§ **Your instructions**:
Lines from the one containing "[613,443,651,456] kate ->" through the final line of the records are the only ones to copy, and each must match exactly.

§ **Record extracts**:
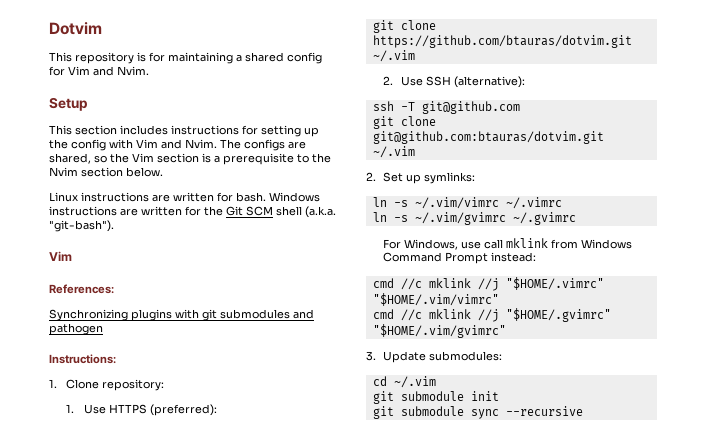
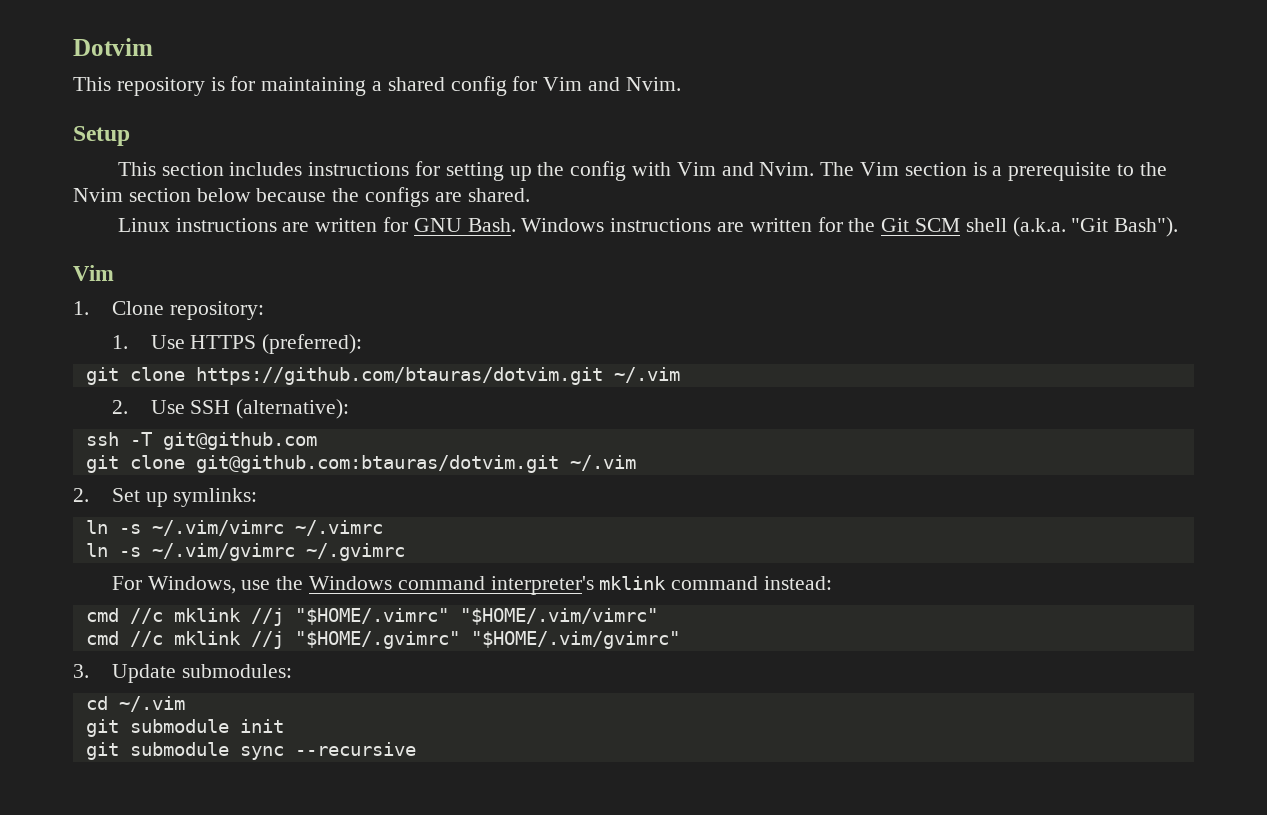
[244,139,306,151] [49,153,129,164] configs are shared, so the -> (855, 169) none
[126,167,163,177] below. -> [196,187,530,207] below because the configs are shared.
[236,192,266,202] bash. -> [413,218,516,232] GNU Bash.
[49,220,114,232] [49,251,72,261] [49,284,114,294] [49,309,314,321] [49,323,103,335] [49,354,116,364] "git-bash"). // Vim // References: // Synchronizing plugins with git submodules and pathogen // Instructions: -> [1071,217,1179,237] [73,265,114,281] "Git Bash"). // Vim
[484,238,633,249] [383,252,489,264] call mklink from Windows Command Prompt -> [276,576,759,595] the Windows command interpreter's mklink command

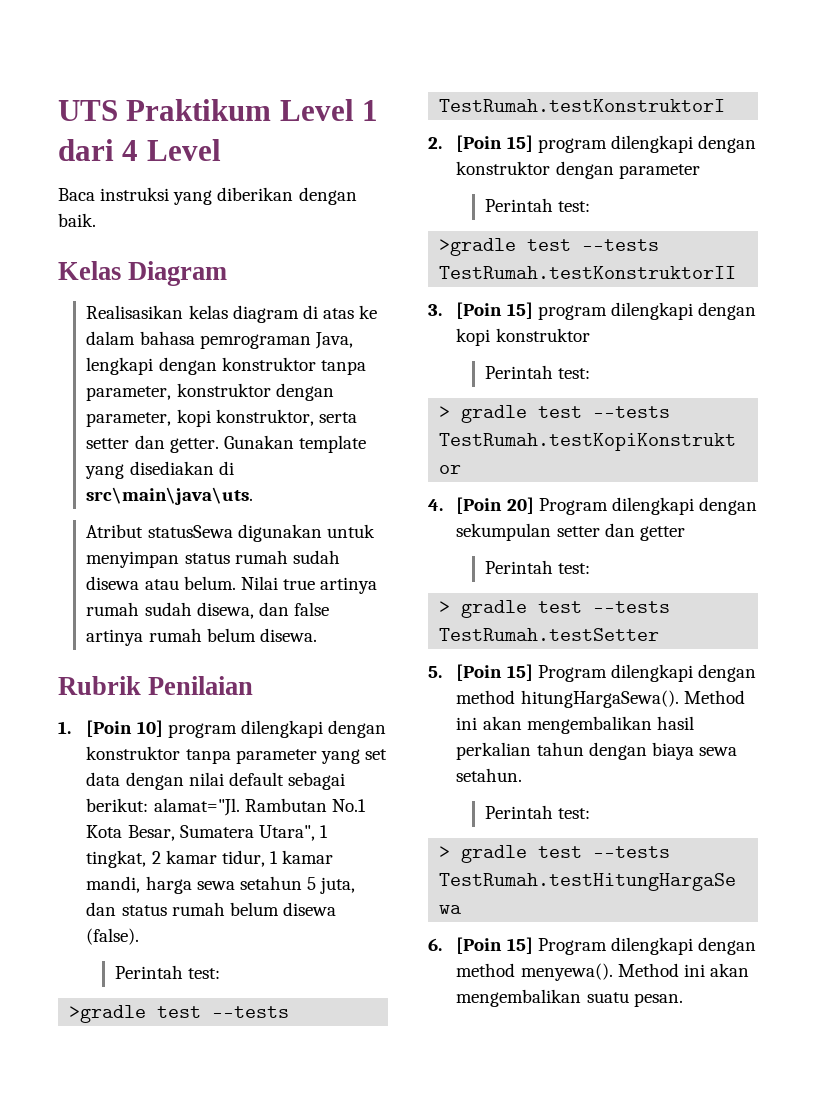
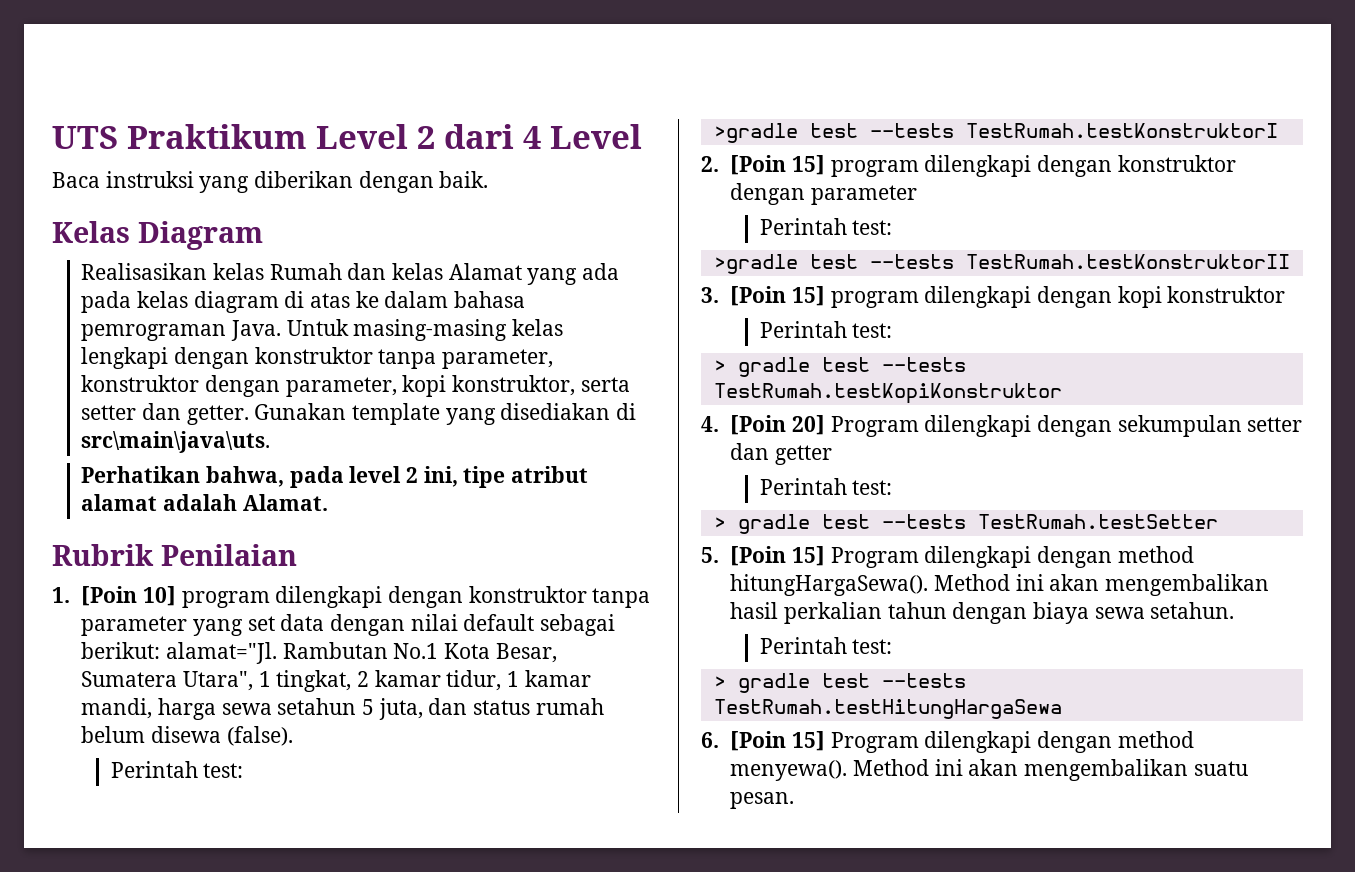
[362,100,379,121] 1 -> [417,126,435,149] 2
(228, 312) none -> [269,263,620,285] [81,291,189,313] Rumah dan kelas Alamat yang ada pada kelas
[314,332,353,349] Java, -> [231,319,564,341] Java. Untuk masing-masing kelas
[86,524,375,542] [86,550,340,568] [86,576,378,594] [86,602,330,619] [86,628,317,646] Atribut statusSewa digunakan untuk menyimpan status rumah sudah disewa atau belum. Nilai true artinya rumah sudah disewa, dan false artinya rumah belum disewa. -> [81,466,589,488] [81,494,328,511] Perhatikan bahwa, pada level 2 ini, tipe atribut alamat adalah Alamat.

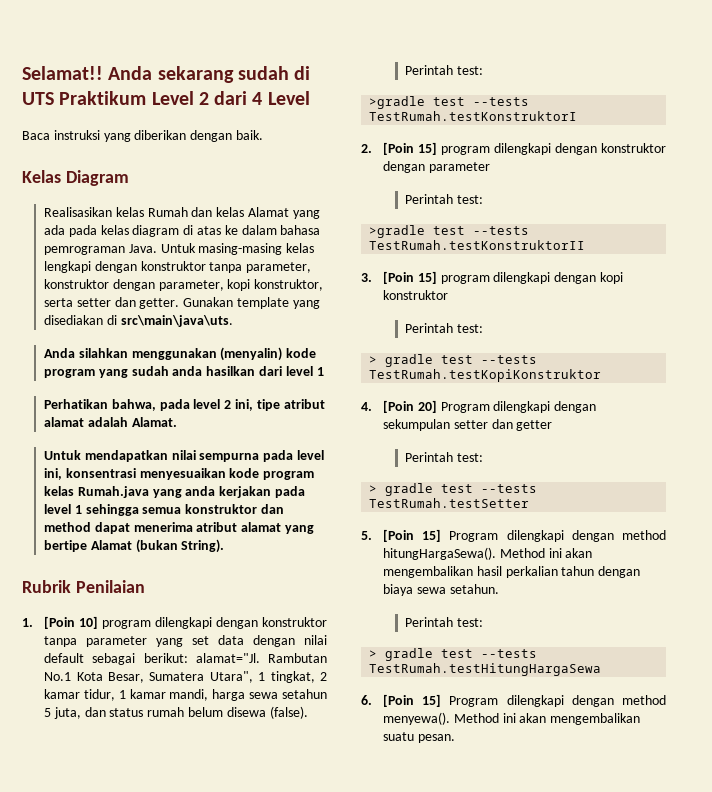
(52, 137) none -> [22,66,311,83] Selamat!! Anda sekarang sudah di
(271, 442) none -> [44,347,317,361] [44,366,324,378] // Anda silahkan menggunakan (menyalin) kode program yang sudah anda hasilkan dari level 1
(328, 502) none -> [44,450,325,462] [44,468,315,480] [44,486,306,498] [44,504,285,516] [44,522,315,534] [44,539,225,553] // Untuk mendapatkan nilai sempurna pada level ini, konsentrasi menyesuaikan kode program kelas Rumah.java yang anda kerjakan pada level 1 sehingga semua konstruktor dan method dapat menerima atribut alamat yang bertipe Alamat (bukan String).

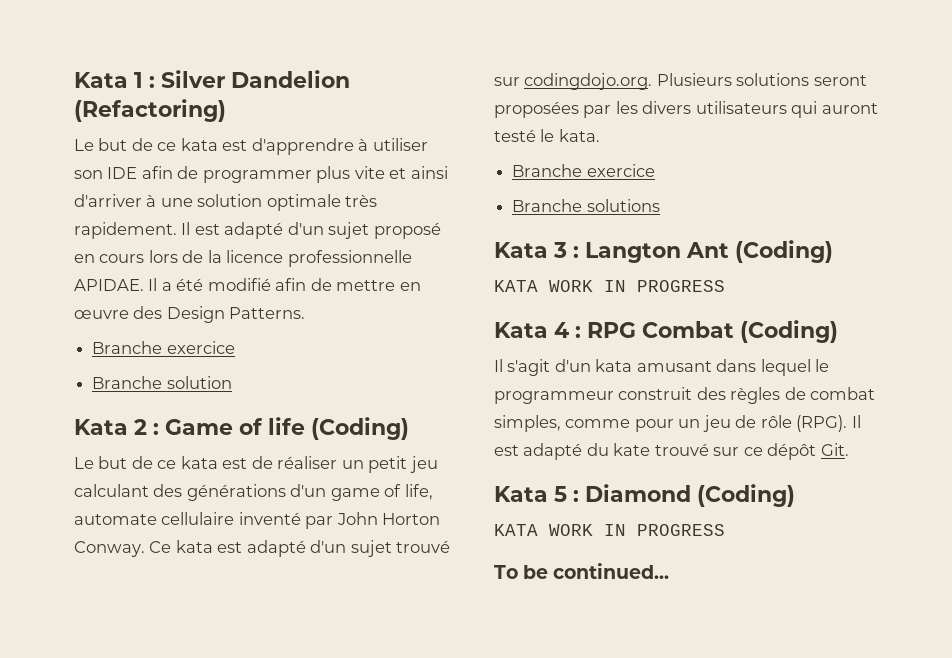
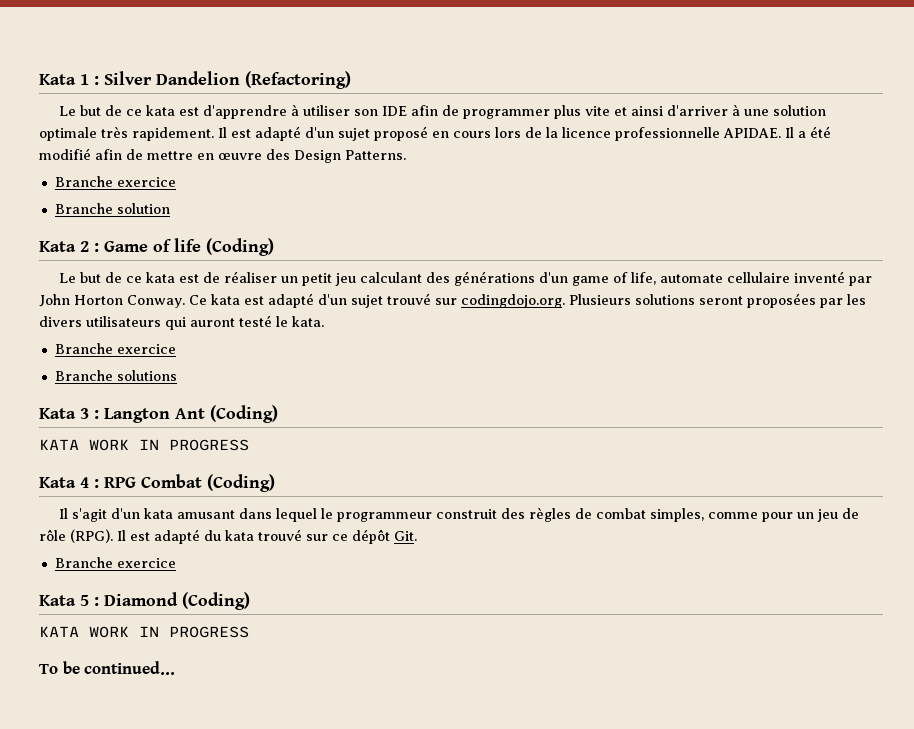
[613,443,651,456] kate -> [225,530,254,541] kata
(849, 449) none -> [54,557,176,568] // Branche exercice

§ **Result of this exercise**:
[613,443,651,456] kate -> [225,530,254,541] kata
(849, 449) none -> [54,557,176,568] // Branche exercice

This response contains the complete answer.